### Work task
Among the lines below, copy exactly those from the one with "contrasts with Shcherbakova" through the one with "- Secondly, the", counting both ends.

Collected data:
'''

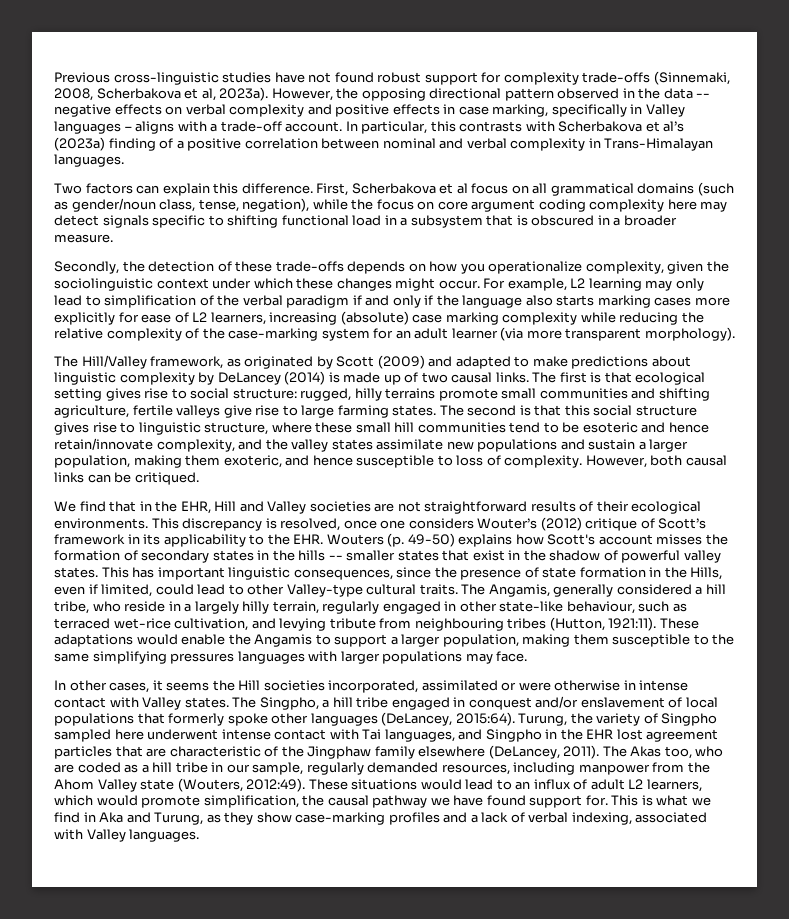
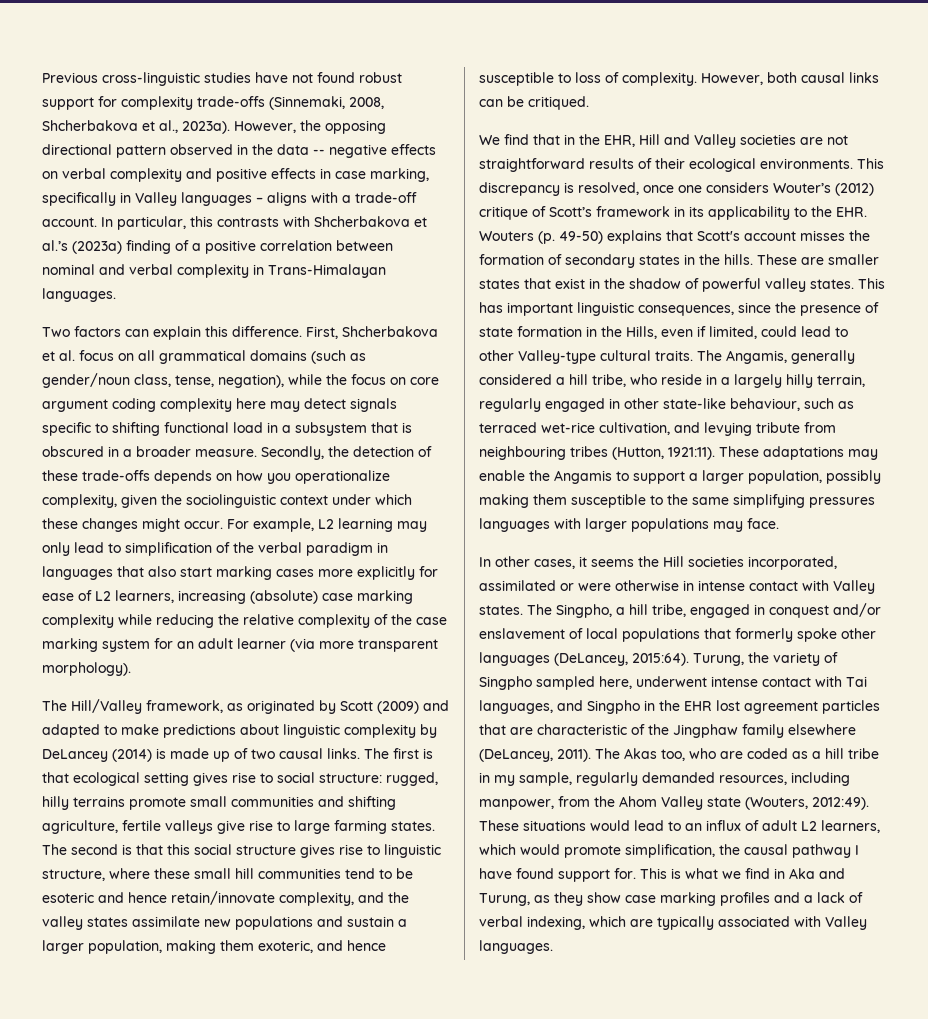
- Previous cross-linguistic studies have not found robust support for complexity trade-offs (Sinnemaki, 2008, Scherbakova et al, 2023a).
+ Previous cross-linguistic studies have not found robust support for complexity trade-offs (Sinnemaki, 2008, Shcherbakova et al., 2023a).
- In particular, this contrasts with Scherbakova et al’s (2023a) finding of a positive correlation between nominal and verbal complexity in Trans-Himalayan languages.
+ In particular, this contrasts with Shcherbakova et al.’s (2023a) finding of a positive correlation between nominal and verbal complexity in Trans-Himalayan languages.
- First, Scherbakova et al focus on all grammatical domains (such as gender/noun class, tense, negation), while the focus on core argument coding complexity here may detect signals specific to shifting functional load in a subsystem that is obscured in a broader measure.
- Secondly, the detection of these trade-offs depends on how you operationalize complexity, given the sociolinguistic context under which these changes might occur.
+ First, Shcherbakova et al. focus on all grammatical domains (such as gender/noun class, tense, negation), while the focus on core argument coding complexity here may detect signals specific to shifting functional load in a subsystem that is obscured in a broader measure. Secondly, the detection of these trade-offs depends on how you operationalize complexity, given the sociolinguistic context under which these changes might occur.
- For example, L2 learning may only lead to simplification of the verbal paradigm if and only if the language also starts marking cases more explicitly for ease of L2 learners, increasing (absolute) case marking complexity while reducing the relative complexity of the case-marking system for an adult learner (via more transparent morphology).
+ For example, L2 learning may only lead to simplification of the verbal paradigm in languages that also start marking cases more explicitly for ease of L2 learners, increasing (absolute) case marking complexity while reducing the relative complexity of the case marking system for an adult learner (via more transparent morphology).
- This discrepancy is resolved, once one considers Wouter’s (2012) critique of Scott’s framework in its applicability to the EHR. Wouters (p. 49-50) explains how Scott's account misses the formation of secondary states in the hills -- smaller states that exist in the shadow of powerful valley states.
+ This discrepancy is resolved, once one considers Wouter’s (2012) critique of Scott’s framework in its applicability to the EHR. Wouters (p. 49-50) explains that Scott's account misses the formation of secondary states in the hills. These are smaller states that exist in the shadow of powerful valley states.
- These adaptations would enable the Angamis to support a larger population, making them susceptible to the same simplifying pressures languages with larger populations may face.
+ These adaptations may enable the Angamis to support a larger population, possibly making them susceptible to the same simplifying pressures languages with larger populations may face.
- The Singpho, a hill tribe engaged in conquest and/or enslavement of local populations that formerly spoke other languages (DeLancey, 2015:64).
+ The Singpho, a hill tribe, engaged in conquest and/or enslavement of local populations that formerly spoke other languages (DeLancey, 2015:64).
- Turung, the variety of Singpho sampled here underwent intense contact with Tai languages, and Singpho in the EHR lost agreement particles that are characteristic of the Jingphaw family elsewhere (DeLancey, 2011).
+ Turung, the variety of Singpho sampled here, underwent intense contact with Tai languages, and Singpho in the EHR lost agreement particles that are characteristic of the Jingphaw family elsewhere (DeLancey, 2011).
- The Akas too, who are coded as a hill tribe in our sample, regularly demanded resources, including manpower from the Ahom Valley state (Wouters, 2012:49).
+ The Akas too, who are coded as a hill tribe in my sample, regularly demanded resources, including manpower, from the Ahom Valley state (Wouters, 2012:49).
- These situations would lead to an influx of adult L2 learners, which would promote simplification, the causal pathway we have found support for.
+ These situations would lead to an influx of adult L2 learners, which would promote simplification, the causal pathway I have found support for.
- This is what we find in Aka and Turung, as they show case-marking profiles and a lack of verbal indexing, associated with Valley languages.
+ This is what we find in Aka and Turung, as they show case marking profiles and a lack of verbal indexing, which are typically associated with Valley languages.

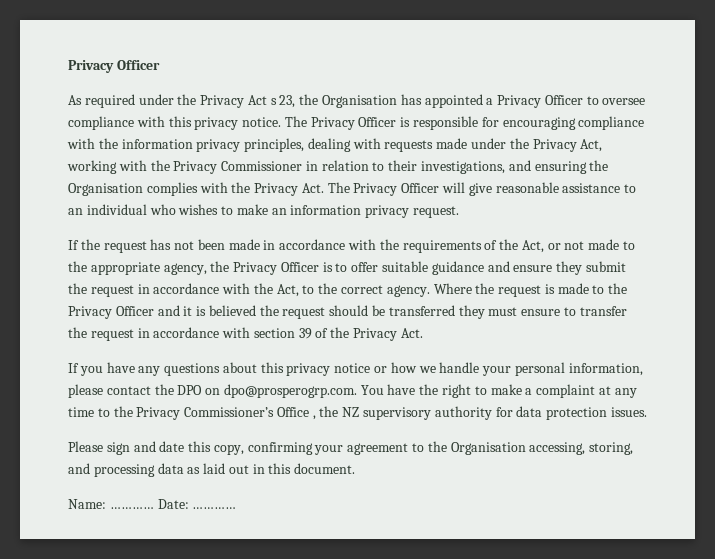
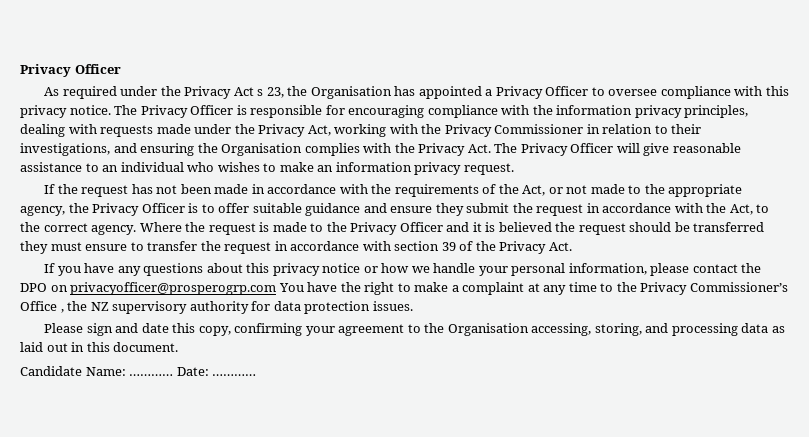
- If you have any questions about this privacy notice or how we handle your personal information, please contact the DPO on dpo@prosperogrp.com. You have the right to make a complaint at any time to the Privacy Commissioner’s Office , the NZ supervisory authority for data protection issues.
+ If you have any questions about this privacy notice or how we handle your personal information, please contact the DPO on privacyofficer@prosperogrp.com You have the right to make a complaint at any time to the Privacy Commissioner’s Office , the NZ supervisory authority for data protection issues.
- Name: …………
+ Candidate Name: …………

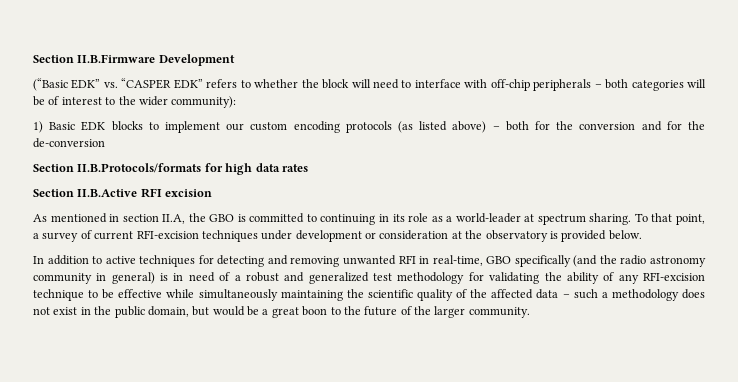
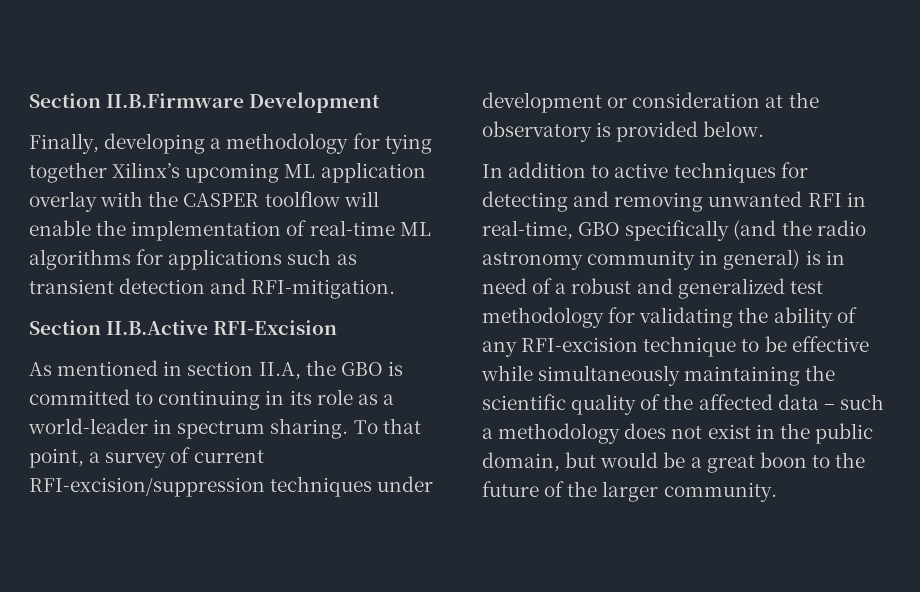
- (“Basic EDK” vs. “CASPER EDK” refers to whether the block will need to interface with off-chip peripherals – both categories will be of interest to the wider community):
- 1) Basic EDK blocks to implement our custom encoding protocols (as listed above) – both for the conversion and for the de-conversion
- Section II.B.Protocols/formats for high data rates
+ Finally, developing a methodology for tying together Xilinx’s upcoming ML application overlay with the CASPER toolflow will enable the implementation of real-time ML algorithms for applications such as transient detection and RFI-mitigation.
- Section II.B.Active RFI excision
+ Section II.B.Active RFI-Excision
- As mentioned in section II.A, the GBO is committed to continuing in its role as a world-leader at spectrum sharing.
+ As mentioned in section II.A, the GBO is committed to continuing in its role as a world-leader in spectrum sharing.
- To that point, a survey of current RFI-excision techniques under development or consideration at the observatory is provided below.
+ To that point, a survey of current RFI-excision/suppression techniques under development or consideration at the observatory is provided below.

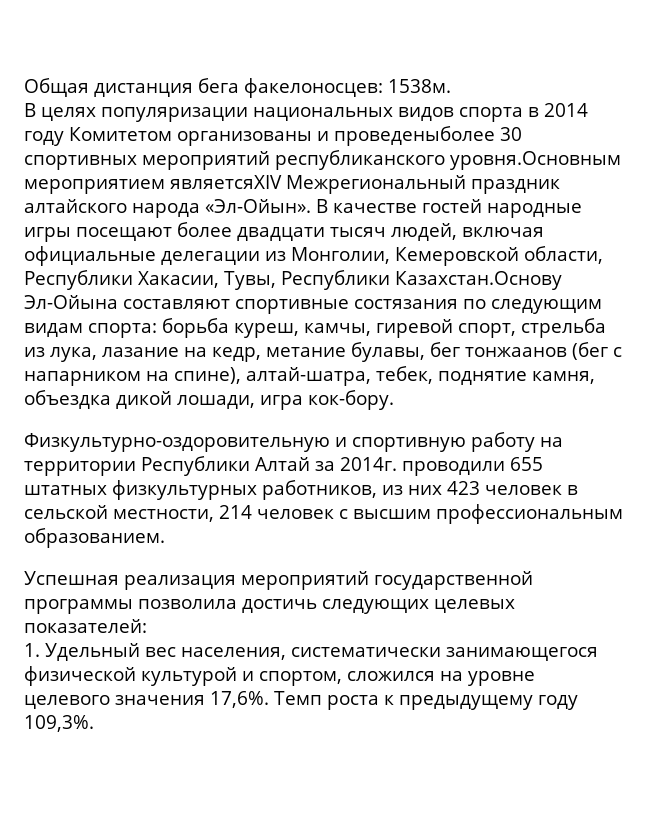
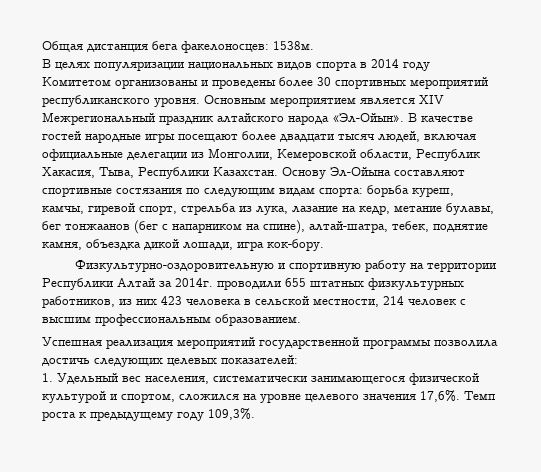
- В целях популяризации национальных видов спорта в 2014 году Комитетом организованы и проведеныболее 30 спортивных мероприятий республиканского уровня.Основным мероприятием являетсяXIV Межрегиональный праздник алтайского народа «Эл-Ойын».
+ В целях популяризации национальных видов спорта в 2014 году Комитетом организованы и проведены более 30 спортивных мероприятий республиканского уровня. Основным мероприятием является XIV Межрегиональный праздник алтайского народа «Эл-Ойын».
- В качестве гостей народные игры посещают более двадцати тысяч людей, включая официальные делегации из Монголии, Кемеровской области, Республики Хакасии, Тувы, Республики Казахстан.Основу Эл-Ойына составляют спортивные состязания по следующим видам спорта: борьба куреш, камчы, гиревой спорт, стрельба из лука, лазание на кедр, метание булавы, бег тонжаанов (бег с напарником на спине), алтай-шатра, тебек, поднятие камня, объездка дикой лошади, игра кок-бору.
+ В качестве гостей народные игры посещают более двадцати тысяч людей, включая официальные делегации из Монголии, Кемеровской области, Республик Хакасия, Тыва, Республики Казахстан. Основу Эл-Ойына составляют спортивные состязания по следующим видам спорта: борьба куреш, камчы, гиревой спорт, стрельба из лука, лазание на кедр, метание булавы, бег тонжаанов (бег с напарником на спине), алтай-шатра, тебек, поднятие камня, объездка дикой лошади, игра кок-бору.
- Физкультурно-оздоровительную и спортивную работу на территории Республики Алтай за 2014г. проводили 655 штатных физкультурных работников, из них 423 человек в сельской местности, 214 человек с высшим профессиональным образованием.
+ Физкультурно-оздоровительную и спортивную работу на территории Республики Алтай за 2014г. проводили 655 штатных физкультурных работников, из них 423 человека в сельской местности, 214 человек с высшим профессиональным образованием.

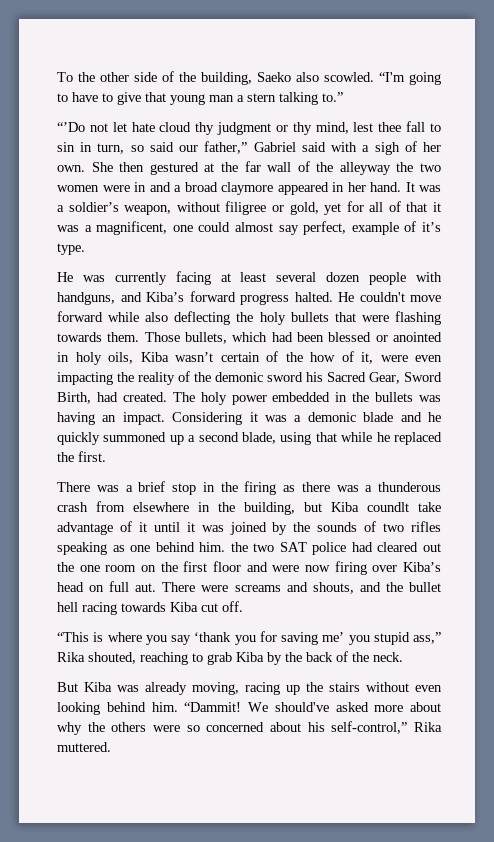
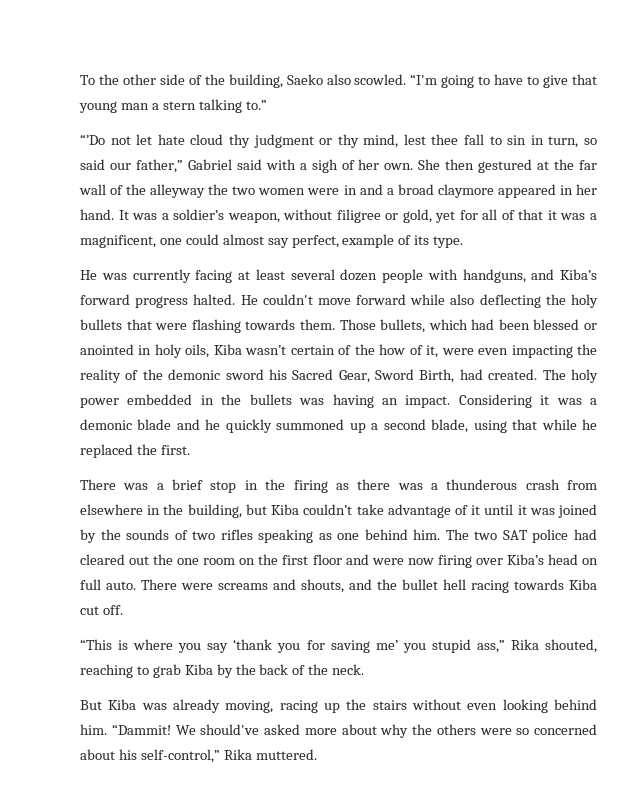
- It was a soldier’s weapon, without filigree or gold, yet for all of that it was a magnificent, one could almost say perfect, example of it’s type.
+ It was a soldier’s weapon, without filigree or gold, yet for all of that it was a magnificent, one could almost say perfect, example of its type.
- There was a brief stop in the firing as there was a thunderous crash from elsewhere in the building, but Kiba coundlt take advantage of it until it was joined by the sounds of two rifles speaking as one behind him. the two SAT police had cleared out the one room on the first floor and were now firing over Kiba’s head on full aut.
+ There was a brief stop in the firing as there was a thunderous crash from elsewhere in the building, but Kiba couldn’t take advantage of it until it was joined by the sounds of two rifles speaking as one behind him. The two SAT police had cleared out the one room on the first floor and were now firing over Kiba’s head on full auto.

'''

### Exercise solution
+ In particular, this contrasts with Shcherbakova et al.’s (2023a) finding of a positive correlation between nominal and verbal complexity in Trans-Himalayan languages.
- First, Scherbakova et al focus on all grammatical domains (such as gender/noun class, tense, negation), while the focus on core argument coding complexity here may detect signals specific to shifting functional load in a subsystem that is obscured in a broader measure.
- Secondly, the detection of these trade-offs depends on how you operationalize complexity, given the sociolinguistic context under which these changes might occur.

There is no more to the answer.